Dataset records
=== Begin Enclosure ===
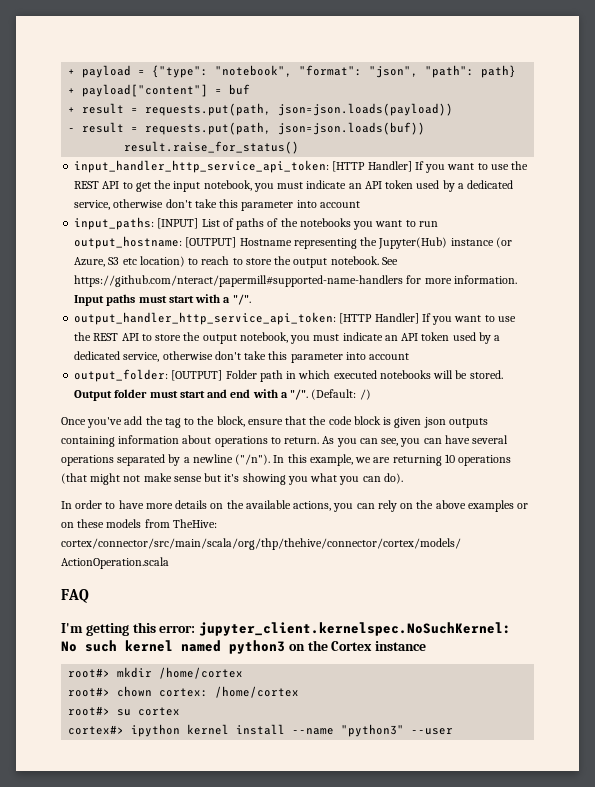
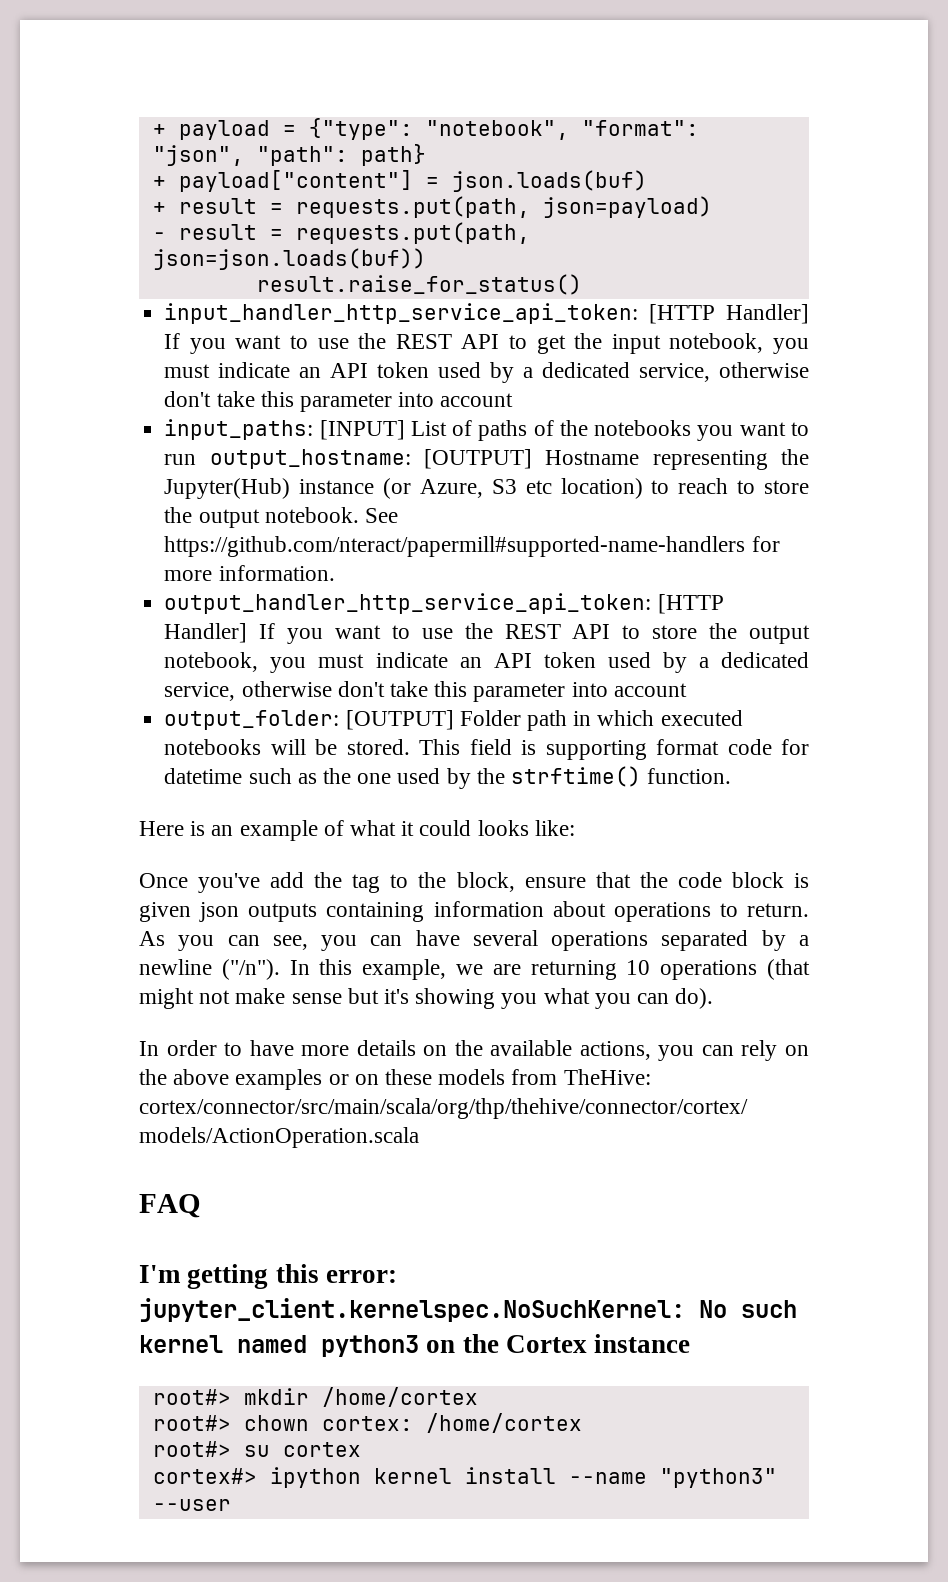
- + payload["content"] = buf
+ + payload["content"] = json.loads(buf)
- + result = requests.put(path, json=json.loads(payload))
+ + result = requests.put(path, json=payload)
- Input paths must start with a "/".
- Output folder must start and end with a "/". (Default: /)
+ This field is supporting format code for datetime such as the one used by the strftime() function.
+ Here is an example of what it could looks like:

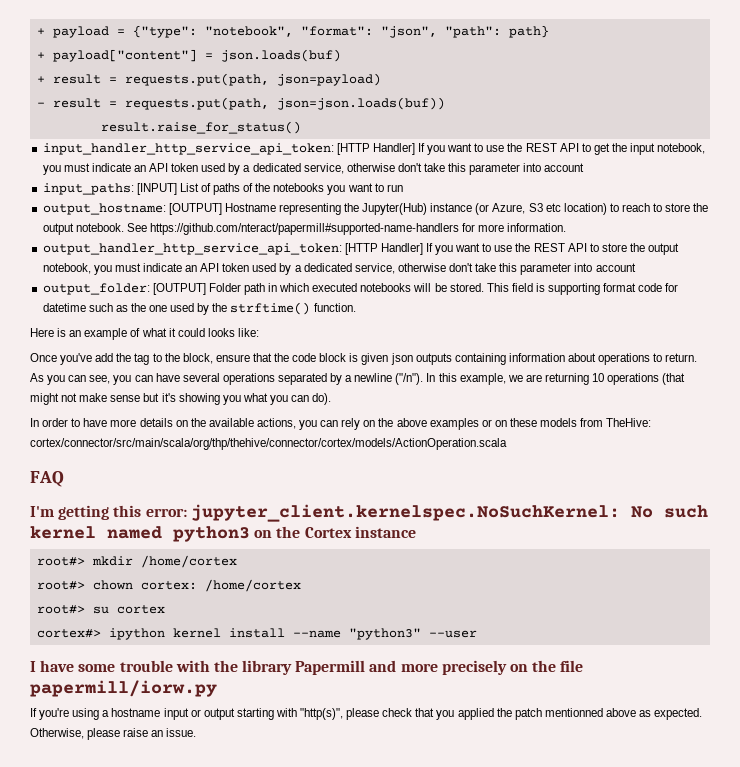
- input_paths: [INPUT] List of paths of the notebooks you want to run output_hostname: [OUTPUT] Hostname representing the Jupyter(Hub) instance (or Azure, S3 etc location) to reach to store the output notebook.
+ input_paths: [INPUT] List of paths of the notebooks you want to run
+ output_hostname: [OUTPUT] Hostname representing the Jupyter(Hub) instance (or Azure, S3 etc location) to reach to store the output notebook.
+ I have some trouble with the library Papermill and more precisely on the file papermill/iorw.py
+ If you're using a hostname input or output starting with "http(s)", please check that you applied the patch mentionned above as expected. Otherwise, please raise an issue.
=== End Enclosure ===
Work to be completed
Every line above is to be written out unchanged, with the pictures omitted.

Your solution
- + payload["content"] = buf
+ + payload["content"] = json.loads(buf)
- + result = requests.put(path, json=json.loads(payload))
+ + result = requests.put(path, json=payload)
- Input paths must start with a "/".
- Output folder must start and end with a "/". (Default: /)
+ This field is supporting format code for datetime such as the one used by the strftime() function.
+ Here is an example of what it could looks like:

- input_paths: [INPUT] List of paths of the notebooks you want to run output_hostname: [OUTPUT] Hostname representing the Jupyter(Hub) instance (or Azure, S3 etc location) to reach to store the output notebook.
+ input_paths: [INPUT] List of paths of the notebooks you want to run
+ output_hostname: [OUTPUT] Hostname representing the Jupyter(Hub) instance (or Azure, S3 etc location) to reach to store the output notebook.
+ I have some trouble with the library Papermill and more precisely on the file papermill/iorw.py
+ If you're using a hostname input or output starting with "http(s)", please check that you applied the patch mentionned above as expected. Otherwise, please raise an issue.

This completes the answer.